If granted, the preliminary injunction could halt new development in floodplain areas in dozens of Puget Sound Region communities. A group of 16 cities has intervened in the case to also oppose the National Wildlife Federation, including Tukwila, Renton, Kent, Auburn, Lake Forest Park, Federal Way, Arlington, Burlington, Everett, Mount Vernon, North Bend, Orting, Port Angeles, Puyallup, Snoqualmie and Sultan.
The response the cities filed with the federal court regarding the claims of the National Wildlife Federation was blunt and direct:
"At its core, this case is about proof - or, more specifically, the lack of it. Plaintiff National Wildlife Federation ("NWF") seeks a preliminary injunction that, it admits, is aimed at stopping allnew development in the floodplain, irrespective of the development's actual impact upon listed salmonids species or their critical habitat...NWF has not supplied evidence of any concrete harm or jeopardy to fish or fish habitat arising from any particular development, or even any evidence of concrete harm or jeopardy arising cumulatively from the approved and insured developments. NWF's failure to supply proof is fatal to every aspect of its motion."
So, why did the REALTORS® have to go to court at this time to try to protect homeowners and ensure the continued availability of flood insurance under the National Flood Insurance Program (NFIP) that is administered by FEMA?
In 2003 the National Wildlife Federation sued FEMA. The environmental group wanted the National Flood Insurance Program operated by FEMA to be covered by the federal Endangered Species Act (ESA).
The Federation claimed the flood insurance program allowed construction in floodplain areas that could jeopardize species which have been listed for protection under the ESA, including Puget Sound salmon and steelhead, Hood Canal summer-run chum salmon, Lake Ozette sockeye salmon and Southern Resident killer whales.
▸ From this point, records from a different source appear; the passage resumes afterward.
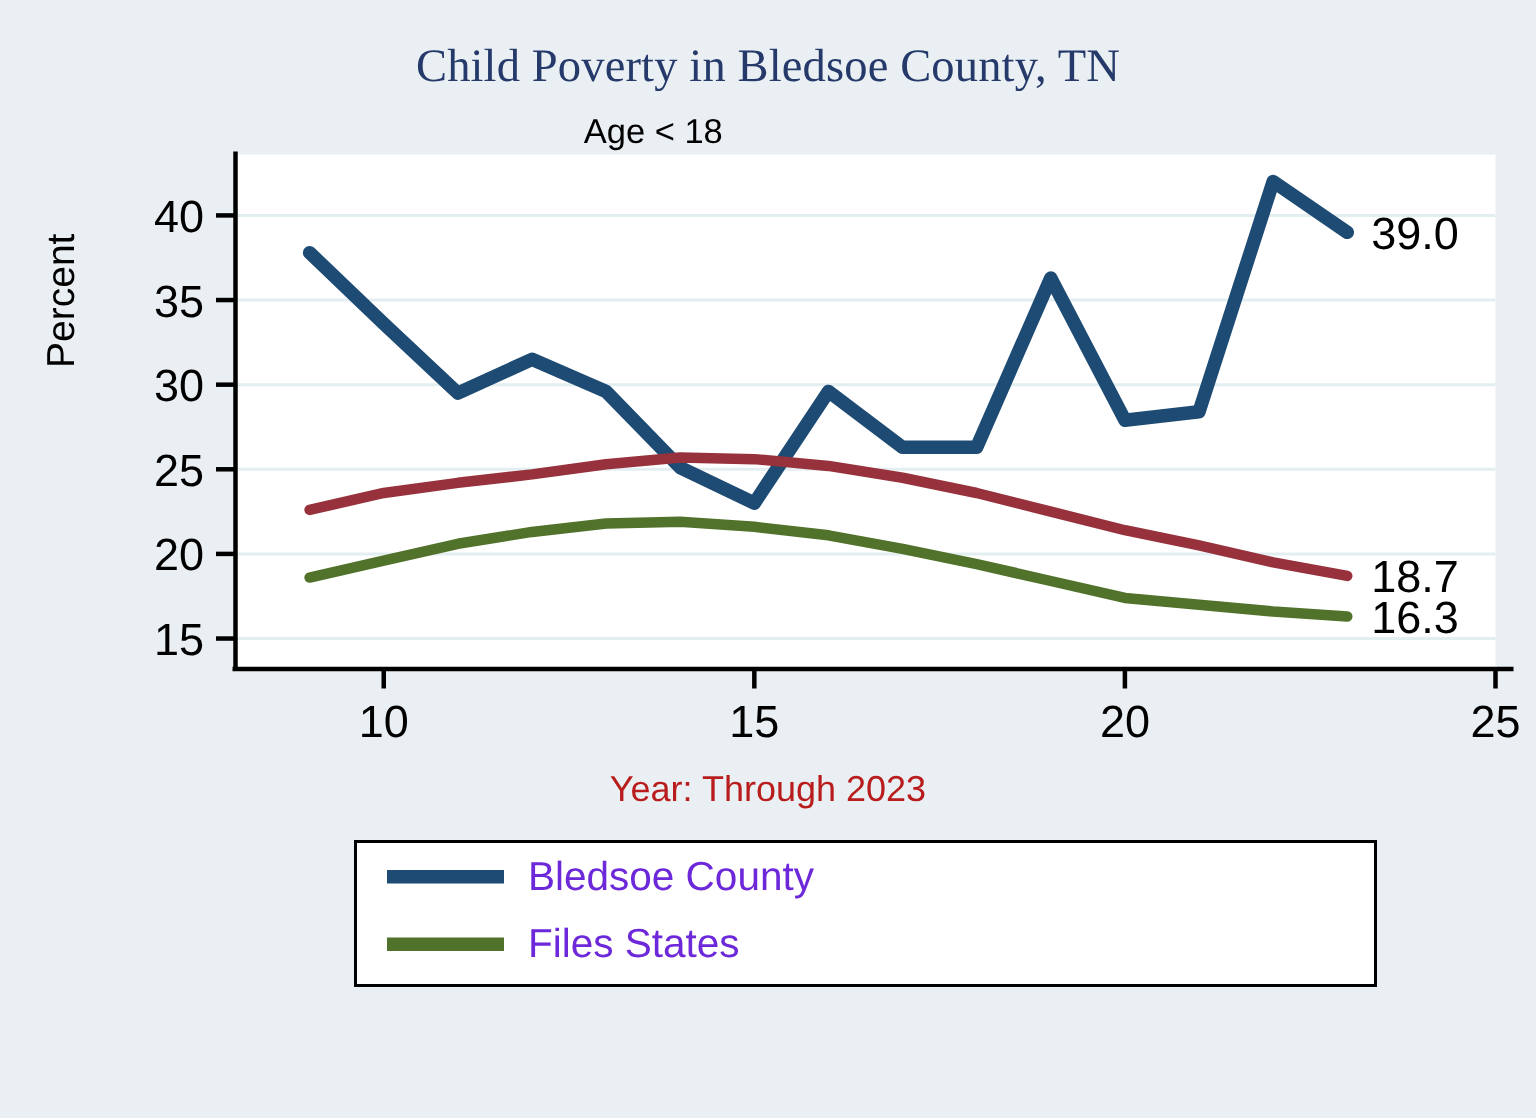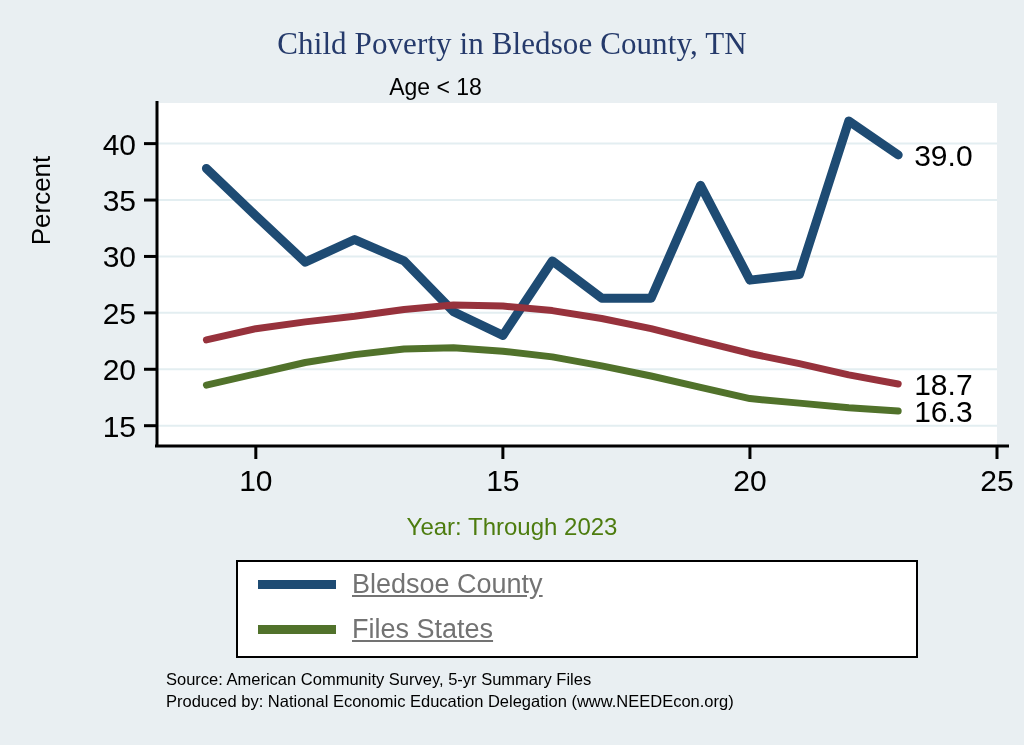--- a/index.html
+++ b/index.html
@@ -49,21 +49,21 @@
     transform: rotate(-90deg);
     transform-origin: center center;
   }
   .xlabel {
     position: absolute;
     top: 513px;
     left: 0;
     width: 1024px;
     text-align: center;
     font-size: 24px;
-    color: #4d7c0f;
+    color: #b91c1c;
   }
   svg.plot {
     position: absolute;
     left: 0;
     top: 0;
   }
   .tick-text {
     font-family: "Liberation Sans", sans-serif;
     font-size: 30px;
     fill: #000;
@@ -94,23 +94,22 @@
   }
   .legend-swatch {
     width: 78px;
     height: 9px;
     margin-left: 20px;
     margin-right: 16px;
     flex: none;
   }
   .legend-label {
     font-size: 27px;
-    color: #737373;
+    color: #6d28d9;
     white-space: nowrap;
-    text-decoration: underline;
   }
   .legend-item.second {
     margin-left: 48px;
   }
   .footer {
     position: absolute;
     left: 166px;
     top: 668px;
     font-size: 16.5px;
     color: #000;
@@ -174,18 +173,14 @@
       </div>
     </div>
     <div class="legend-row">
       <div class="legend-item">
         <span class="legend-swatch" id="sw2" style="background: rgb(81, 114, 43);"></span>
         <span class="legend-label">Files States</span>
       </div>
     </div>
   </div>
 
-  <div class="footer">
-    <div>Source: American Community Survey, 5-yr Summary Files</div>
-    <div>Produced by: National Economic Education Delegation (www.NEEDEcon.org)</div>
-  </div>
 
 </div>
 
 </body></html>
Surprisingly, the federal court agreed to require review of the program under the ESA. As a result, FEMA was required to do an environmental assessment under the “consultation” requirements of the Endangered Species Act.
FEMA’s environmental assessment concluded that even though the flood insurance program may have some affect on floodplain activities, the program was not placing threatened or endangered species in “jeopardy.” The National Marine Fisheries Service disagreed with FEMA’s conclusion and in 2008 issued its own Biological Opinion, or “BiOp.” The BiOp claimed the National Flood Insurance Programplaces threatened or endangered species in jeopardy. That, in-turn, triggered a requirement in the Endangered Species Act that within two years FEMA must address the concerns identified in the BiOp.
Unsatisfied with FEMA’s response, the National Wildlife Federation filed this second lawsuit, together with a motion for a preliminary injunction asking the federal courts to (1) prevent FEMA from selling flood insurance in portions of the Puget Sound region, and (2) stop processing certain revisions to floodplain maps.
A decision on the environmentalists' motion for an injunction is expected from U.S. District Judge Ricardo Martinez in about a month.